Well, I think that Manin and his beautiful and inspiring idea of liberty is recorded quite well in Venice, and not “fallen into oblivion”.
By the way I also think that there are some ways to conquer your enemy which are even less noble than starving a city: for example killing nearly everybody including children, and destroying nearly every building, exactly like it happened to my home city Warsaw in the 2nd world war.
Earlier, when Poland was divided between Russia, Germany and Habsburg Austria, the people who lived in the Austrian part considered themselves quite lucky – because the Germans and Russians were much much worse. The Russians had even forbidden every use of the Polish language, hoping to kill the Polish culture and identity this way. The Habsburgs never had this kind of ideas, on the contrary, all the languages of the regions occupied by them were considered official languages in Austria.

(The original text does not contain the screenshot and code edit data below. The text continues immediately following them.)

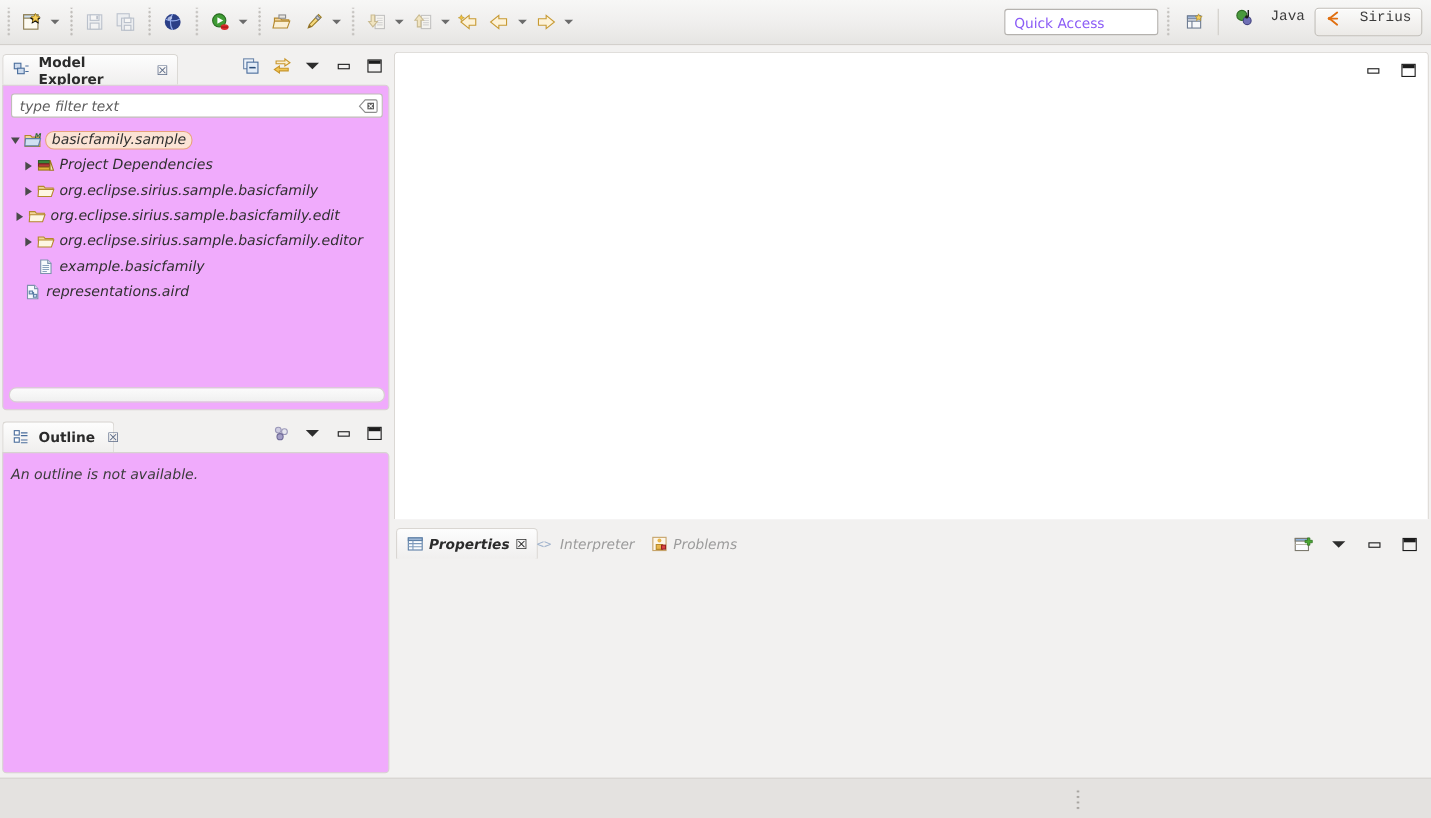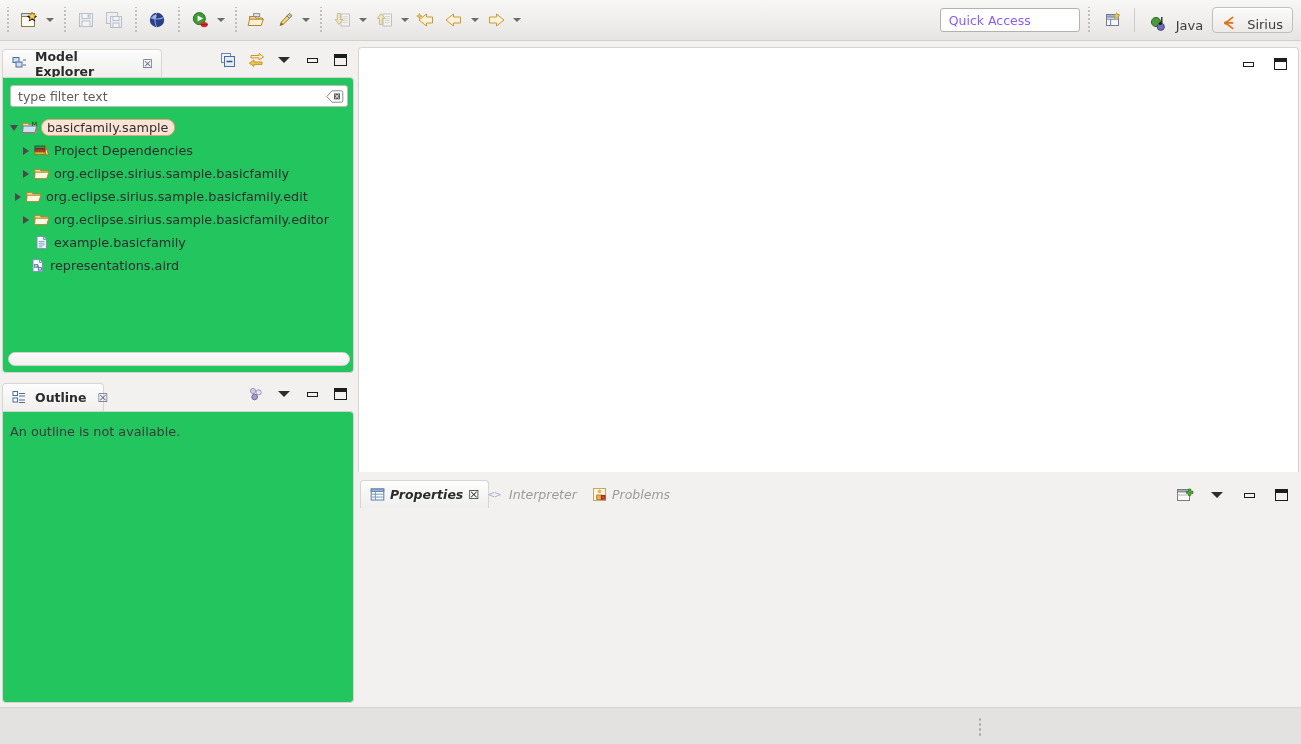"Java" .persp-btn { align-items: flex-end -> flex-start; font-family: none -> Liberation Mono, monospace; gap: 9px -> 15px }
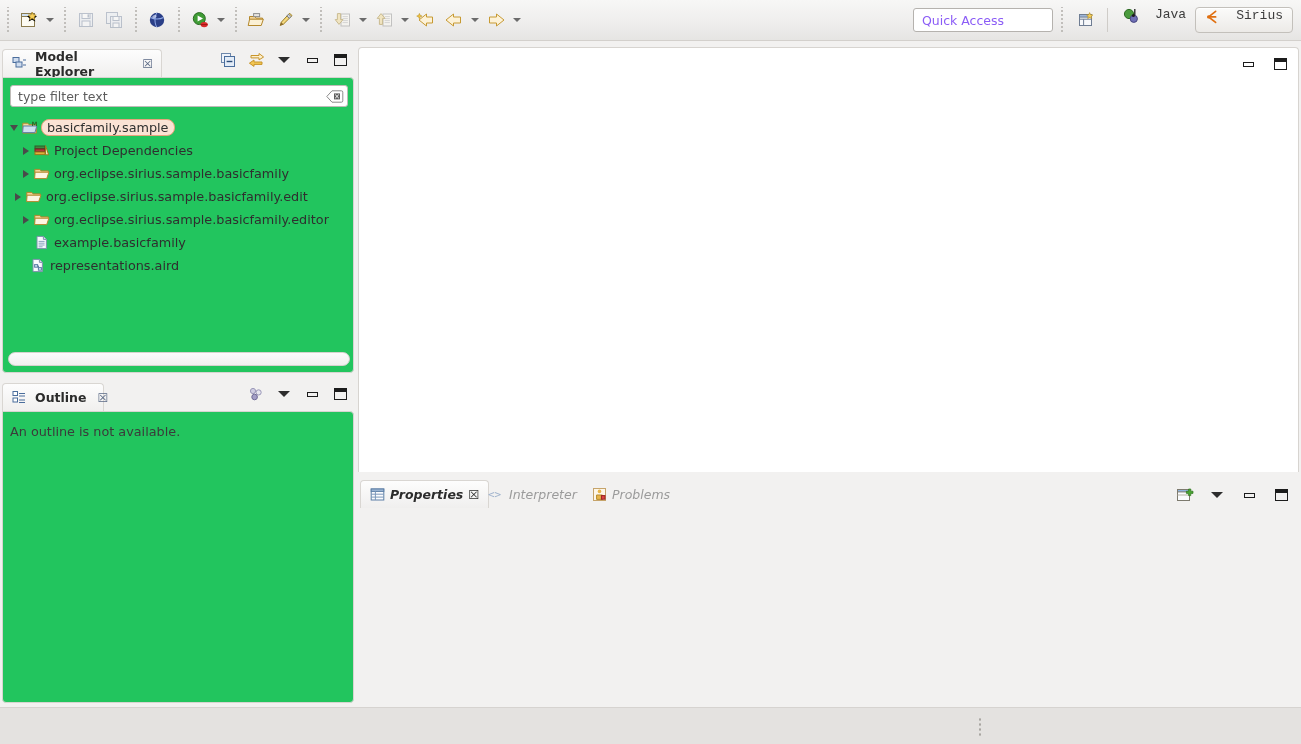"type filter text" .part-body { background: #22c55e -> #f0abfc; font-style: none -> italic }
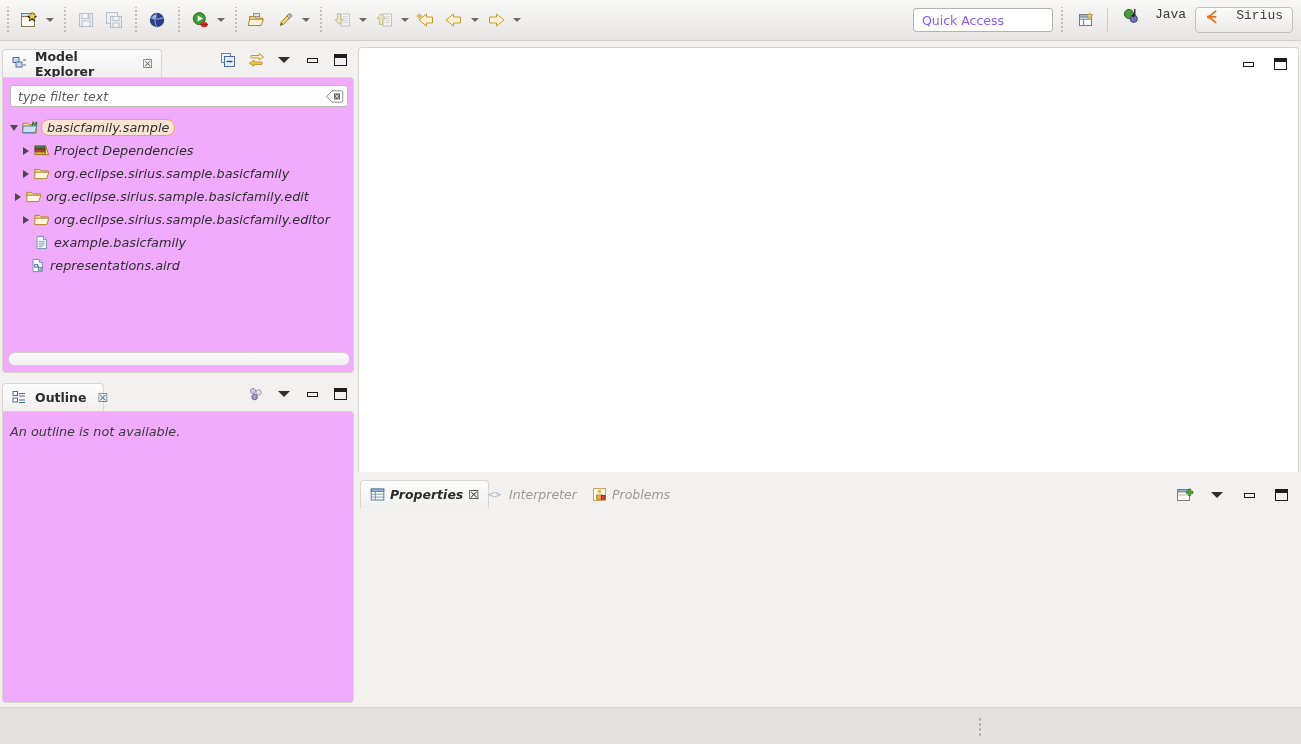"representations.aird" div.trow { padding-left: 12px -> 4px }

Sorry for the off-topic, hope it doesn’t offend anybody!!
My ancestors reconstructed Warsaw again from scratch – looking at the nice and precise pictures of the old city center of Warsaw, which had been painted by the Venetian painter Bernardo Bellotto. And so here we are on topic again 🙂
Thanks for the observations. I’d be interested to know, if you were to ask 20 people at random what they think of Daniele Manin, what their answers might be. I’ve heard plenty of individuals say he was the last doge of Venice.
Thank you for the explanation. My birthday is the 22nd March and while in Venice I wondered about the significance of the street name.
I’m glad to know I answered that question. Very clever of you to have been born on such an important date!